> _Directions for this task_:
An exact copy of the entries below is needed, with every picture left out.

> _Material for this exercise_:
══════════════════════════════

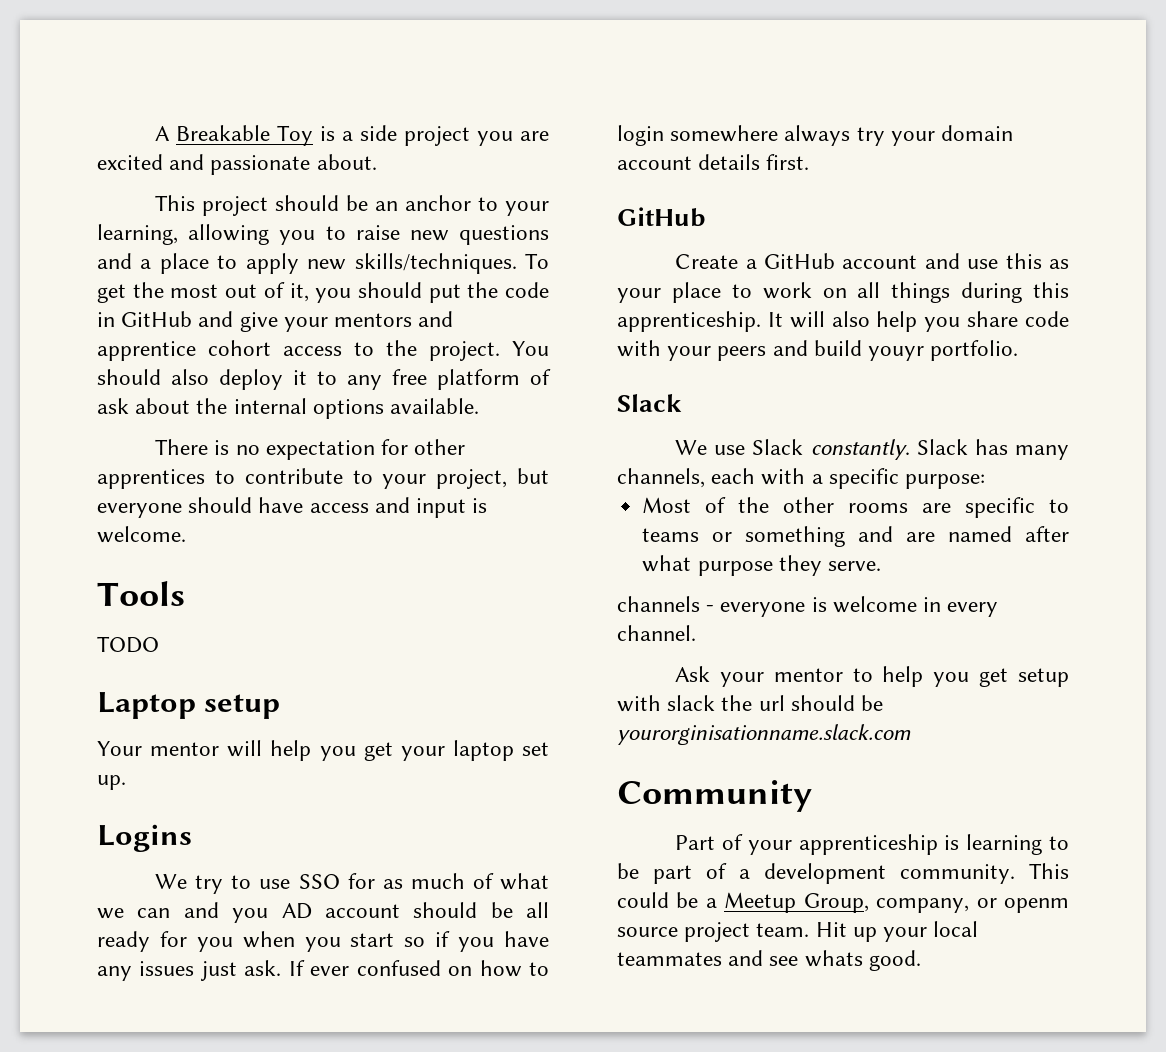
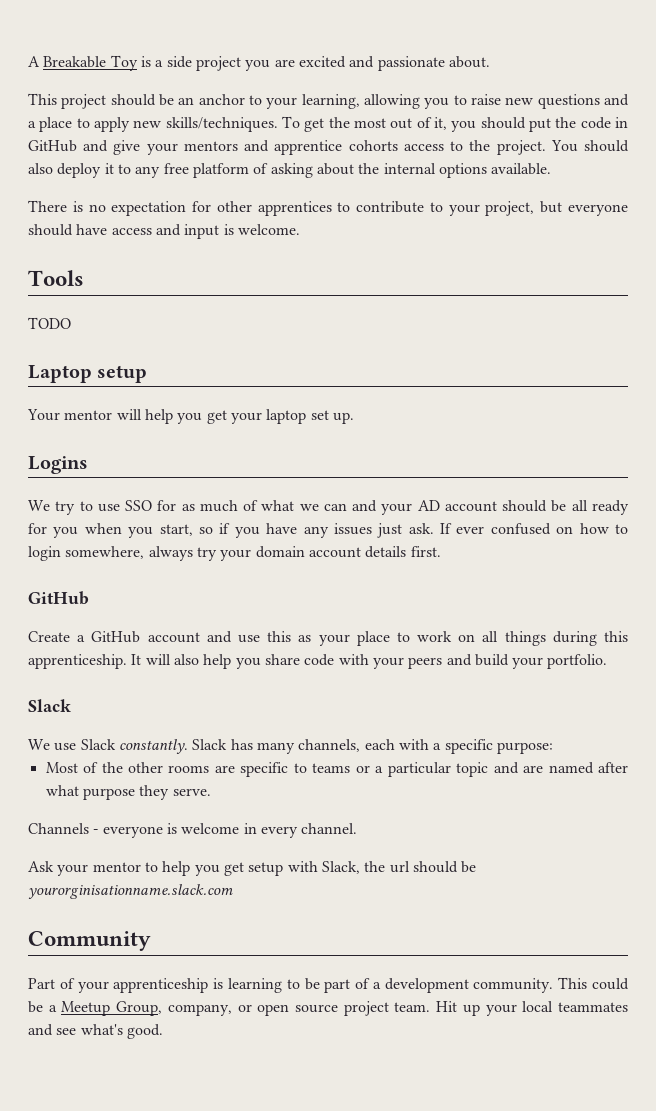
[208,340,271,356] cohort -> [348,140,398,151] cohorts
[97,398,129,414] ask -> [270,163,313,178] asking
[232,908,269,923] you -> [381,503,413,515] your
[350,933,395,947] start -> [159,524,193,536] start,
[670,125,779,142] somewhere -> [65,546,145,559] somewhere,
[868,346,925,361] youyr -> [512,657,544,669] your
[745,526,846,547] something -> [375,762,489,777] a particular topic
[617,596,700,612] channels -> [28,823,89,834] Channels
[667,695,716,711] slack -> [321,861,360,874] Slack,
[1004,898,1069,913] openm -> [257,1004,290,1016] open
[804,950,863,967] whats -> [80,1024,123,1035] what's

══════════════════════════════

> _Result of this task_:
[208,340,271,356] cohort -> [348,140,398,151] cohorts
[97,398,129,414] ask -> [270,163,313,178] asking
[232,908,269,923] you -> [381,503,413,515] your
[350,933,395,947] start -> [159,524,193,536] start,
[670,125,779,142] somewhere -> [65,546,145,559] somewhere,
[868,346,925,361] youyr -> [512,657,544,669] your
[745,526,846,547] something -> [375,762,489,777] a particular topic
[617,596,700,612] channels -> [28,823,89,834] Channels
[667,695,716,711] slack -> [321,861,360,874] Slack,
[1004,898,1069,913] openm -> [257,1004,290,1016] open
[804,950,863,967] whats -> [80,1024,123,1035] what's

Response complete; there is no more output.